Su amante Eva Braun, veinte años más joven que él, debió ser una fiera en la alcoba, o por lo menos exigir al hombre que asesinó a millones de personas, mucho más sexualmente de lo que era capaz de dar. Por ello se inyectaba testosterona y un compuesto de semen y glándulas de toro joven, para ser en la cama lo que pretendió ser en el mundo.
Padecía terribles dolores de cabeza, tensión alta, pólipos en la garganta, insomnio y una enfermedad en la piel de origen alérgico. Por todo ello no dudaba en acudir tanto a la medicina tradicional como a diferentes ritos esotéricos, llegando a ingerir hasta veintiocho remedios diarios para todas sus afecciones.

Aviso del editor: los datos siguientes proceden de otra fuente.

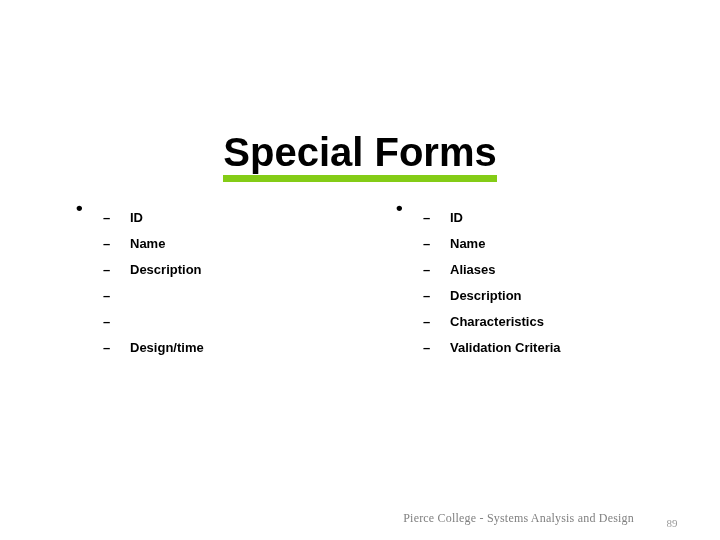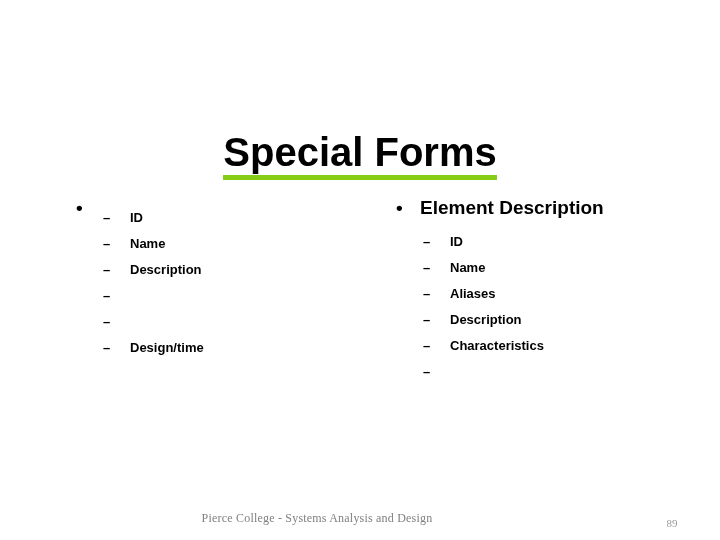--- a/index.html
+++ b/index.html
@@ -35,21 +35,21 @@
     font-weight: bold;
     letter-spacing: 0px;
     line-height: 42px;
     color: #000000;
     white-space: nowrap;
   }
   .slide-title .title-text {
     display: inline-block;
     position: relative;
     padding-bottom: 2px;
-    border-bottom: 5px solid #84cc16;
+    border-bottom: 7px solid #84cc16;
   }
 
   
   .columns {
     position: absolute;
     left: 0;
     top: 196px;
     width: 720px;
   }
   .column {
@@ -100,21 +100,21 @@
     font-size: 13px;
     line-height: 26px;
   }
 
   
   .footer-text {
     position: absolute;
     left: 0;
     top: 511px;
     width: 634px;
-    text-align: center;
+    text-align: right;
     font-family: "Liberation Serif", serif;
     font-size: 12px;
     color: #808080;
     letter-spacing: 0.2px;
     white-space: nowrap;
   }
   .page-number {
     position: absolute;
     left: 648px;
     top: 517px;
@@ -162,21 +162,20 @@
         <li class="l2-item">
           <span class="l2-dash">–</span>
           <span>Design/time</span>
         </li>
       </ul>
     </div>
 
     <div class="column column-right">
       <div class="l1-item">
         <span class="l1-bullet">•</span>
-        <span>Element Description</span>
       </div>
       <ul class="l2-list">
         <li class="l2-item">
           <span class="l2-dash">–</span>
           <span>ID</span>
         </li>
         <li class="l2-item">
           <span class="l2-dash">–</span>
           <span>Name</span>
         </li>
@@ -187,20 +186,21 @@
         <li class="l2-item">
           <span class="l2-dash">–</span>
           <span>Description</span>
         </li>
         <li class="l2-item">
           <span class="l2-dash">–</span>
           <span>Characteristics</span>
         </li>
         <li class="l2-item">
           <span class="l2-dash">–</span>
+          <span>Validation Criteria</span>
         </li>
       </ul>
     </div>
 
   </div>
 
   <div class="footer-text">Pierce College - Systems Analysis and Design</div>
   <div class="page-number">89</div>
 
 </div>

Por si todo esto fuera poco, Eberle y Neuman, nos dan detalles de la terrible flatulencia que sufría él y sus más cercanos colaboradores. Tal era el fétido olor que emanaba de su cuerpo en forma de pedos que muchos dirigentes nazis, antes de reunirse con él, mojaban sus pañuelos en colonia para paliar el sufrimiento pedil.
Y por último y para más INRI, también sufría de halitosis y pavor al dentista, lo que hizo que jamás se sometiera a un tratamiento para acabar con su problema y solamente era capaz de llamar más de ocho veces diarias a su dentista personal para que le hiciera apaños en la boca.
Bien pues este era el gran hombre que intentó dominar el mundo. Estaba tan podrido por dentro como por fuera y aunque no sirva de nada, me alegro que toda esta recua de enfermedades le hicieran la vida un poco más difícil, a él y a sus colaboradores.